付炽诧异的看向了她,停止了再吃东西,问道:“外面发生什么事了?”
护工极力掩饰自己的慌乱,挤出了笑容来,说道:“没怎么,有人在闹事,保安应该很快就会过来驱走他们。”
她说着拿起手机就匆匆的往洗手间走去,不知道是要给程知遇还是舒子濬打电话。
外边儿的闹声并没有像她所说的那般安静下来,保安赶了过来,却闹得更加厉害。那声音渐近,门被砰砰的敲响,护工的脸上满是惊慌,只能用身体堵住门。
但这只能阻止人进来,外边儿很快就响起了有些熟悉的声音,接着有人喊道:“我是舒平波,付小姐,求您看在子肖也是你堂哥的份上饶了他这一次,他猪油蒙了心,再也不敢了。”
他这样儿,像是蒙受了多大的冤屈似的。需要用这种方式才能让付炽知道。
付炽从入院后整个人就几乎与世隔绝,她整个人完全是茫茫然的。
护工对于舒平波的这种同强盗类似的行为十分的恼怒,一边儿紧紧的抵着门,一边儿说道:“付小姐,你别搭理他。我已经给舒先生打过电话,他马上就会赶过来。”
这场闹剧在三分钟之后便结束,舒平波一行人被医院里赶过来的大批保安带走。医生急急的来了病房,询问付炽是否有受影响。并向她道了歉,舒平波过来是有蓄谋的,并不是一个人过来的,以至于第一批保安过来是完全没能驱走他们。
舒子濬在舒平波被人带走后没多大会儿就赶了过来,在得知舒平波没能进病房后松了口气儿,又因为这闹剧恼怒不已,马上便到外边儿去打了电话。
他这电话打了半个来小时,进来时脸上的神色已经归于平静。
他因为付炽会要问点儿什么的,但她却像是事不关己似的什么都没有问,静静的靠在床头发着呆。
她现在还在养伤,舒子濬原本是什么都不告诉她的,但舒平波的闹剧他却不能不做出解释。他在床边儿的椅子上坐了下来,手指紧紧的握住了付炽的手,轻轻的说道:“阿炽,今天二叔过来的事儿你不必放在心上。我会处理。”他说到这儿变得咬牙切齿,接着说:“舒子肖竟然敢对你下手,他就算死也罪有应得。”
付炽对外界的事儿漠不关心,但却并不代表她什么都不知道。从那辆车以那样的角度撞向她,她就知道是蓄意。
有那么无数刻,她都更希望自己就此死去。更不会去关心肇事者是谁。
舒子濬握着她的手微微的颤抖,他们差点儿,差点儿就见不到她了。他赶到车祸现场时她已经被抬上了救护车离开,但现场却是触目惊心的一片。她的那辆车被撞得面目全非,两侧都因为挤压而变了行,半边车头已经被撞毁,如果不是被弹出的安全气囊保护着,她根本就不可能活着。

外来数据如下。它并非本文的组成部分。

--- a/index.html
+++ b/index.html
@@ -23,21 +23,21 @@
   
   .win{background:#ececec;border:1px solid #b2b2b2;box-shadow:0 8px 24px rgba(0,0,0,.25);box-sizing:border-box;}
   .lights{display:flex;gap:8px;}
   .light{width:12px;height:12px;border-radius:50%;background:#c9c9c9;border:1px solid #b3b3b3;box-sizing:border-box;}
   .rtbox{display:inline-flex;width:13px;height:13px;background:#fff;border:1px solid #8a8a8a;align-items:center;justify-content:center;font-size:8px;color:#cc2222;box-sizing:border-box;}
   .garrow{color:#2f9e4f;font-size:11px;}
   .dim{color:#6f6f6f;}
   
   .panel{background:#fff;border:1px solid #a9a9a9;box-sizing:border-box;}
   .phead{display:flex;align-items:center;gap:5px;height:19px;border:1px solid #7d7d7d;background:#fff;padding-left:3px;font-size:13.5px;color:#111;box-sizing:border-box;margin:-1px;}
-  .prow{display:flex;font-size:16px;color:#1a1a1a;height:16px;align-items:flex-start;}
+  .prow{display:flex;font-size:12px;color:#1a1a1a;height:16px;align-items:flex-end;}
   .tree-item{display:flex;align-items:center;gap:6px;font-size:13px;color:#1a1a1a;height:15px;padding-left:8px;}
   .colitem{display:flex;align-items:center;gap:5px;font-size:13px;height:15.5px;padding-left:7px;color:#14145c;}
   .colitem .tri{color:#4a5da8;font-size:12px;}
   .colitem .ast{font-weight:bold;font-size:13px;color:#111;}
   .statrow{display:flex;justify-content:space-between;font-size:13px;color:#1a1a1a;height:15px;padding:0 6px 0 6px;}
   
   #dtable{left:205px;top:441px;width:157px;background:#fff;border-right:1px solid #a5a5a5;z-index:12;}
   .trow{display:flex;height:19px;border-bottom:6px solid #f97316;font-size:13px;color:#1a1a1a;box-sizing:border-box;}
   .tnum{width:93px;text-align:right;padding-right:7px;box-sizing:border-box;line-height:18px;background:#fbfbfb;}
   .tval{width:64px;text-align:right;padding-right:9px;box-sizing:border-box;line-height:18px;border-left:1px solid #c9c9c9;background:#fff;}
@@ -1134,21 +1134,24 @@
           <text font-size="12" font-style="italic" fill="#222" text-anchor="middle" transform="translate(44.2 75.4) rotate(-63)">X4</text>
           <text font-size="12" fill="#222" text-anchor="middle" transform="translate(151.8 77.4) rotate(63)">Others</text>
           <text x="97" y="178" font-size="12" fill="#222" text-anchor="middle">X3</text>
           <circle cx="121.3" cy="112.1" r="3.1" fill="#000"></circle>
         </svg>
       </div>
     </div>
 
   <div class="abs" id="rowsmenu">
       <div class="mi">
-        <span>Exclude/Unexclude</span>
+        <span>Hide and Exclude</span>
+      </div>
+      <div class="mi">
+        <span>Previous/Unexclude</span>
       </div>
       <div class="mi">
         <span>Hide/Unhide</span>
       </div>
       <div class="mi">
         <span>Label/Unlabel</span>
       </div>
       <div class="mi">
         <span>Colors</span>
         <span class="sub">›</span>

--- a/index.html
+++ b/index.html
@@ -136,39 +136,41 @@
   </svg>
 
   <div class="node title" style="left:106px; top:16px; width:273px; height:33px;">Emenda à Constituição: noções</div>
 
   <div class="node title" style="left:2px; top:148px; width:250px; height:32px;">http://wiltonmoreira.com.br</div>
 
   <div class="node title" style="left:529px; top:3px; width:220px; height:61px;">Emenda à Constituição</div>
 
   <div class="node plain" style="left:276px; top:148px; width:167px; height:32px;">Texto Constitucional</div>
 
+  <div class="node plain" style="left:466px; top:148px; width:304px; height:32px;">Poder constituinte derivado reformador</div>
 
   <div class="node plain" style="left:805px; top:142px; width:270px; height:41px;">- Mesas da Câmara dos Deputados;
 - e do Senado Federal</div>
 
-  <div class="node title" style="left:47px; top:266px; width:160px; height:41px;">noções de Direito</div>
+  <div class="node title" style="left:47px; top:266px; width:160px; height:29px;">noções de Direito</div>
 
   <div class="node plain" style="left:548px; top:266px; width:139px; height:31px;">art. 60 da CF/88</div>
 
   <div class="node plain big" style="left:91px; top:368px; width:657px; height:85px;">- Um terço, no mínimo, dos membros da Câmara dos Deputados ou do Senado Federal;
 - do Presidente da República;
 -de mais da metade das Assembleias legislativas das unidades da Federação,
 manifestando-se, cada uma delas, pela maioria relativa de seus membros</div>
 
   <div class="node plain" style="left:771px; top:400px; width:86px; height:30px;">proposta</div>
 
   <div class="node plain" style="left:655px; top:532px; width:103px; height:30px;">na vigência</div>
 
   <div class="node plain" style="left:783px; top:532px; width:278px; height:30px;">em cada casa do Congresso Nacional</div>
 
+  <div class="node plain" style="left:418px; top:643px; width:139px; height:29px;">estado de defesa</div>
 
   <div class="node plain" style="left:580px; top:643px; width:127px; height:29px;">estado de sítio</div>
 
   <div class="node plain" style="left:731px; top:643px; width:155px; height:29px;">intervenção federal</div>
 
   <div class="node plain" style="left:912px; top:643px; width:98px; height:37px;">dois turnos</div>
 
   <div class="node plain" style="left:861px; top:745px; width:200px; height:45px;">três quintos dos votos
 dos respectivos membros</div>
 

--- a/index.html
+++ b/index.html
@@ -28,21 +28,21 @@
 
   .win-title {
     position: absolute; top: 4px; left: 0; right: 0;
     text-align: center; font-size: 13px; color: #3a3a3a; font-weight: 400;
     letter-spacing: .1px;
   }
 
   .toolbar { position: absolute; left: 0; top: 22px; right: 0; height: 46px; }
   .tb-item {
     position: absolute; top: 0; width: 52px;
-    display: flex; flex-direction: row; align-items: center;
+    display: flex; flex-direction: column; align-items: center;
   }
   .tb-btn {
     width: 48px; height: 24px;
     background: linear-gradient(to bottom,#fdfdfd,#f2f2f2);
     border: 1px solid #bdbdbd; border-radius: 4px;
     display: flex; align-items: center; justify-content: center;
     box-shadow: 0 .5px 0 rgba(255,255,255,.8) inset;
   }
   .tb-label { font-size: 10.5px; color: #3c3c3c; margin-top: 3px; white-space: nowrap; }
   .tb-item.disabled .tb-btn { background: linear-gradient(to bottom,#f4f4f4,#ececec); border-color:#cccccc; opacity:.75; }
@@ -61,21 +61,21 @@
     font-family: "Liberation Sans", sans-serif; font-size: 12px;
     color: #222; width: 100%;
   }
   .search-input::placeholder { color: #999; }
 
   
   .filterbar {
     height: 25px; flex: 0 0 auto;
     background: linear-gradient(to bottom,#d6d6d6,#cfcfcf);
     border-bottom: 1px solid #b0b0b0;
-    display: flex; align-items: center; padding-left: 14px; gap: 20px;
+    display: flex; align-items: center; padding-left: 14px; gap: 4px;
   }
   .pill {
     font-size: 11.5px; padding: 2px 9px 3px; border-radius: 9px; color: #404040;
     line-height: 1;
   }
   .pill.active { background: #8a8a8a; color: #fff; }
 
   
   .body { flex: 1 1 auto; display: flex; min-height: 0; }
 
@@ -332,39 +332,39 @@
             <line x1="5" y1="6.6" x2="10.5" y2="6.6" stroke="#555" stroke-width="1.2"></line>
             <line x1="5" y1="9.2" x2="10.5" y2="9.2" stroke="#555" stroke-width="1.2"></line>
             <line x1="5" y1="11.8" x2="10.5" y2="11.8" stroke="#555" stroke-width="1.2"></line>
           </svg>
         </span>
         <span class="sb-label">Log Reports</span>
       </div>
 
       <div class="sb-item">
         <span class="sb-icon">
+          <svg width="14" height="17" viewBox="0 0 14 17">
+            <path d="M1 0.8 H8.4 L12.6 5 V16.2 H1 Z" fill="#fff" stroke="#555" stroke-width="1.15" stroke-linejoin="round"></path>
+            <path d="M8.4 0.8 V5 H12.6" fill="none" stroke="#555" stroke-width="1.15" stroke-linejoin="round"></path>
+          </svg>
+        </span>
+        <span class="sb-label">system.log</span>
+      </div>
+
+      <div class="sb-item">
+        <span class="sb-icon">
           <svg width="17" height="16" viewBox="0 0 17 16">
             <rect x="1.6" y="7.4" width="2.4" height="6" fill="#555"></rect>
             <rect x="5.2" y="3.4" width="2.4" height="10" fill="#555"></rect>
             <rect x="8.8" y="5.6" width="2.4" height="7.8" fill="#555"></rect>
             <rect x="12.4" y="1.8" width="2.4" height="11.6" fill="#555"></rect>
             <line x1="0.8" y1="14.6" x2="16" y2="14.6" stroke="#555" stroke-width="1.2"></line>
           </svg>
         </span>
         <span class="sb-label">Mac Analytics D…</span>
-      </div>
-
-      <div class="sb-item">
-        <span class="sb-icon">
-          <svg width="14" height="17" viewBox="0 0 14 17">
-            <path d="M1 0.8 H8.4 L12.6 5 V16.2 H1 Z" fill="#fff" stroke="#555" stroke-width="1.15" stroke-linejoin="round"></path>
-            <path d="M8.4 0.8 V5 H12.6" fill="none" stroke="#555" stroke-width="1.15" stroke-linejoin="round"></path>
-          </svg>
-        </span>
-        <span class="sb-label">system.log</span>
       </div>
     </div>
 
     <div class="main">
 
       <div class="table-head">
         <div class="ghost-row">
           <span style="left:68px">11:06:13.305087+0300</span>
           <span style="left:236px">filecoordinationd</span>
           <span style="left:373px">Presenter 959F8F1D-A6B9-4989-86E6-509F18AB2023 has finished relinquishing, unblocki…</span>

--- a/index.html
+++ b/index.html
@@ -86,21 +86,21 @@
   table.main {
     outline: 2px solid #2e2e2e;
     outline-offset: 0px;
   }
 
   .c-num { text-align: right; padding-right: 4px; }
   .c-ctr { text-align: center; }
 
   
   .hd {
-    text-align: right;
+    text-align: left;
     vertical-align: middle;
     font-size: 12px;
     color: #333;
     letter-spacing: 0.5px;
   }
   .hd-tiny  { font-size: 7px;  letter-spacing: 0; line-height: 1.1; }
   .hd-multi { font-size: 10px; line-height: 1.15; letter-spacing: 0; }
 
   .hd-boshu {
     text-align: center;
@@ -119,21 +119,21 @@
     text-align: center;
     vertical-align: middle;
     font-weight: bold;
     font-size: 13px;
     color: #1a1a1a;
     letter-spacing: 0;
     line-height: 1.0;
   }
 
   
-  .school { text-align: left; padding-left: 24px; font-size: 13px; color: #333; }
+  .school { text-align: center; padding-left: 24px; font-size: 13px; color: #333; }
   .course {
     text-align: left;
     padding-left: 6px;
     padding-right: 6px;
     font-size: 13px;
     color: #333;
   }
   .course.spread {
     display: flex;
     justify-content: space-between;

而撞她的车,在撞了她之后司机便迅速的离开。最终车子在偏僻的城郊找到。当时大家都以为是肇事逃逸,但据目击称,那辆车的司机表现得十分镇定,在撞了人之后甚至没有下车来,直接驾着车逃跑。
这完全不像是发生车祸后的正常反应,她车上的行车记录仪已经坏了,什么都查不到。于是他父亲请了人调了她一路的监控,这才发现那辆车一直都在跟着她。在高架桥上突然动手,大概是想将她的车撞跌下桥去。好在栏杆并不是豆腐渣工程,这才让付炽免于一劫。
付炽是得罪了谁,有什么深仇大恨,才会让对方那么恶毒的要将她置于死地。
他立即就想到了舒子肖身上,在查舒子肖的同时,也查出事以前半个月的付炽开车的监控。他们这才发现,原来一直都有人跟着她。只是对方跟得并不紧,所以她才一直都未发觉。
与此同时,他们也在某段监控中找到了肇事者的正面的图片,他一直都很谨慎,在车上时一直都呆着口罩和帽子,所以查了监控也未找到任何关于他身份的证明。直到某天他中途停了车去了一家药店,警方调取了药店的监控,才得知了他的身份信息。
已经找到了肇事者,几乎没费什么力气就查到了舒子肖的身上。据肇事者所说,他欠了舒子肖一大笔钱,舒子肖答应他,只要他干了这一票,就免了他那笔钱。